To this day, Hasty sticks out in my mind because of the harshness of the court’s initial opinion.  Another interesting point is that I had the exact same case against the same defendant about two months after the Hasty decision and that case settled amicably.  That case was in a different federal circuit.

 

As an interesting end note to this case and all of the cases where I represented individuals seeking health insurance coverage for individuals to undergo HDC/PSCR in the 1990s, I would highly recommend the article “We Were All Sold A Bill of Goods: “Litigating the Science of Breast Cancer Treatment””, Jacobson and Doebler, 52 Wayne L. Rev. 43, Spring 2006.  In that article, the authors provide an excellent discussion about the litigation boom over HDC/PSCR for breast cancer in the late 1980s and particularly in the 1990s.  They cite to six or seven of my cases which are discussed in this case log in analyzing the causation of the 1990s litigation boom.  The article begins:

“In the late 1980s and 1990s, thousands of women elected to undergo high-dose chemotherapy with autologous bone marrow transplant (HDC-ABMT) as a last chance treatment for breast cancer, despite the fact that the procedure cost upwards of $100,000 and was also expensive in terms of risks and side effects.  When their health insurers refused to cover the treatment, many women sought payment through the judicial system.  The result was a series of nearly a hundred courtroom battles, not to mention thousands of settlement negotiations, in which judges and juries were forced to determine whether women would have access to a new procedure that offered their only hope for survivial.  Without it they would almost certainly die.  By the time studies were published conclusively showing that the procedure was ineffective, more than 30,000 women had already received the treatment, which often shortened their lives and added to their suffering, at a total cost of approximately $3 billion. 

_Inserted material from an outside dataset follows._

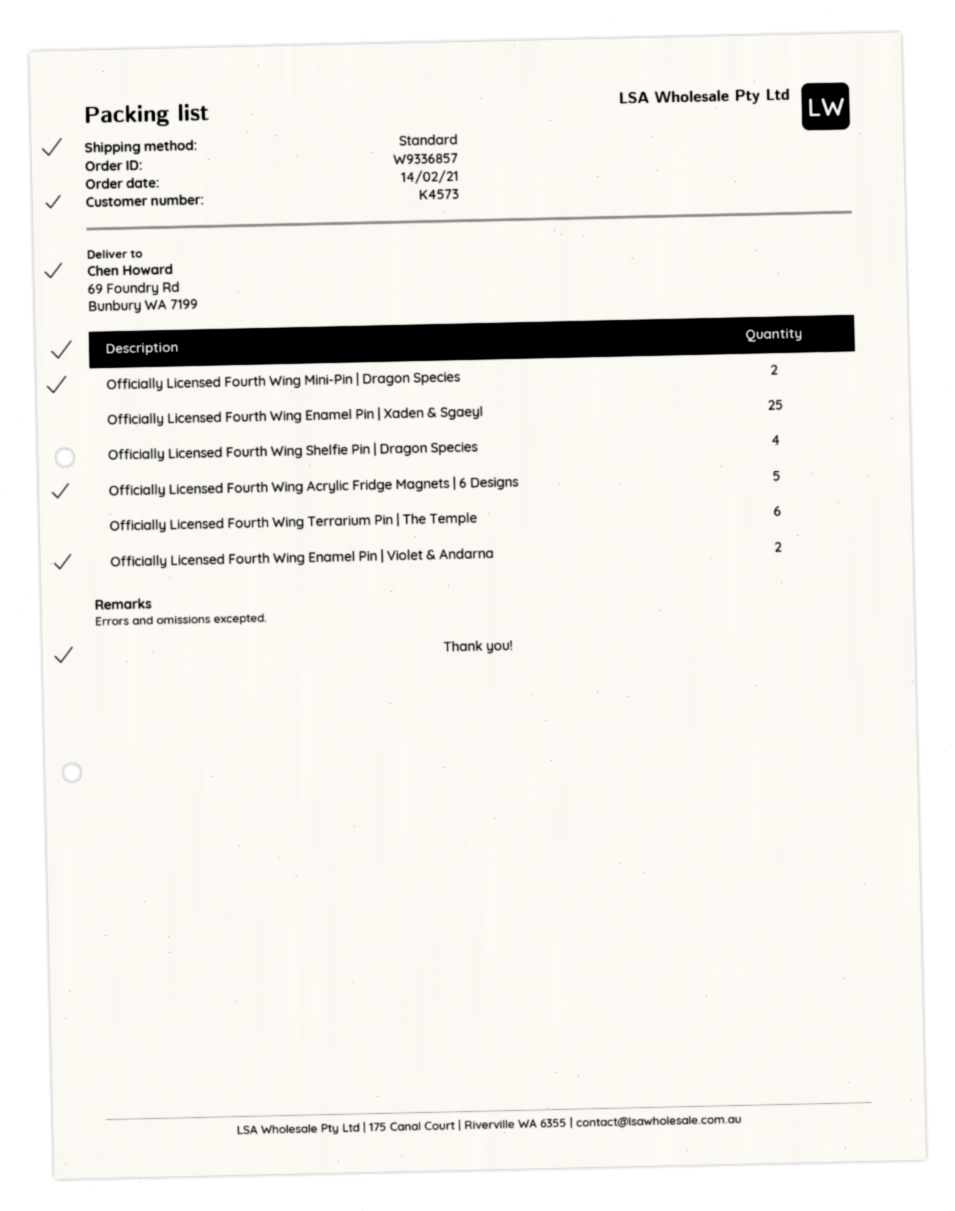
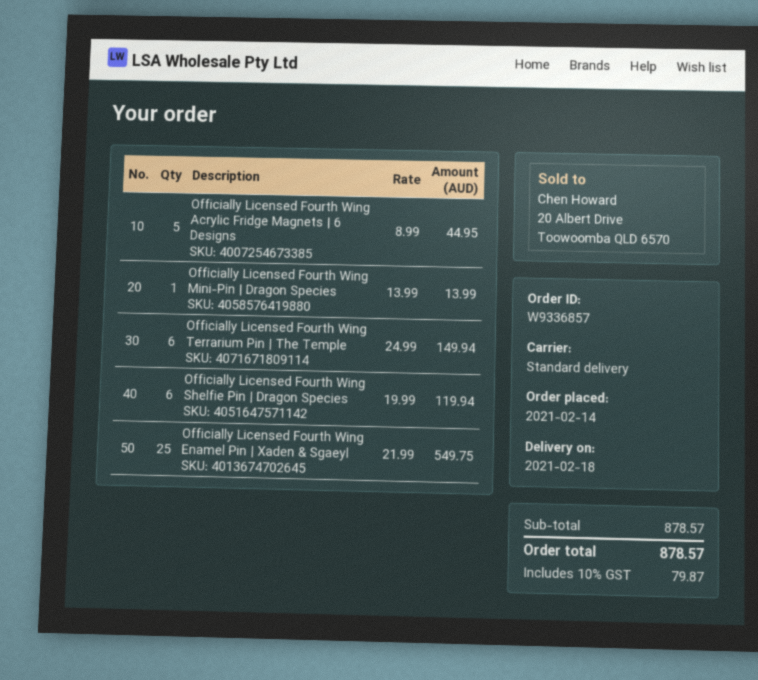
Officially Licensed Fourth Wing Mini-Pin | Dragon Species: 2 -> 1
Officially Licensed Fourth Wing Shelfie Pin | Dragon Species: 4 -> 6
Officially Licensed Fourth Wing Enamel Pin | Violet & Andarna: 2 -> none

What went wrong?  Howe could so much money have been spent and such suffering imposed for no apparent benefit?  The natural reaction to these devastating accounts is to assign blame.  Depending on one’s political and philosophical views, blame might be apportioned in the following ways.  First, in their quest to slash costs and raise the bottom-line, health insurers and managed care organizations ignored the needs of their policyholders.  Second, physicians pressured their patients into undergoing a procedure with essentially unknown risks and benefits, in a desperate attempt to give them at least a few more years of life.  Third, plaintiffs’ attorneys saw the opportunity to make the insurers pay - - both literally and figuratively - - for their cold-heartedness and pursued these cases aggressively.  Finally, courts, moved by the plight of the dying women who came before them, let sympathy trump the law.

These attempts to apportion blame are certainly plausible and accord with the conventional wisdom which views lawyers and the courts as especially culpable.  In this Article, we question the conventional system.  We examine the role that attorneys and the court system played in this unfortunate set of outcomes and explores alternatives to avoid replicating these results in the future.” (52 Wayne L. Rev. 43, 44, 45) 

Personally, I am very pleased that the authors concluded:

“In the end, it is hard to blame the attorneys for what occurred.  Each attorney represented his or her client in a manner that professional ethics demands and each acted with the best of intentions.  Was their advocacy overly aggressive under the circumstances?  Arguably so.  But keep in mind the reality that the patient had what amounted to a death sentence and chose to undertake a risky procedure as a last chance. 

As a society, we have yet to reach a balance between individual access to last chance therapies and the costs to society.  The nation’s culture of technology is embedded too deeply to accept limits very easily.  Like it or not, the legal system performed as it is designed to do-to protect individual litigants - - even if the judiciary is not the best forum for resolving controversial clinical scientific disputes.  Are we prepared instead to delegate that responsibility to insurers? We doubt it.  A much better alternative is for policymakers to focus on improving the technology assessment process and funding randomized control trials to determine a procedure’s effectiveness before its widespread diffusion into medical practice.” (52 Wayne L. Rev. 43, 111, 112)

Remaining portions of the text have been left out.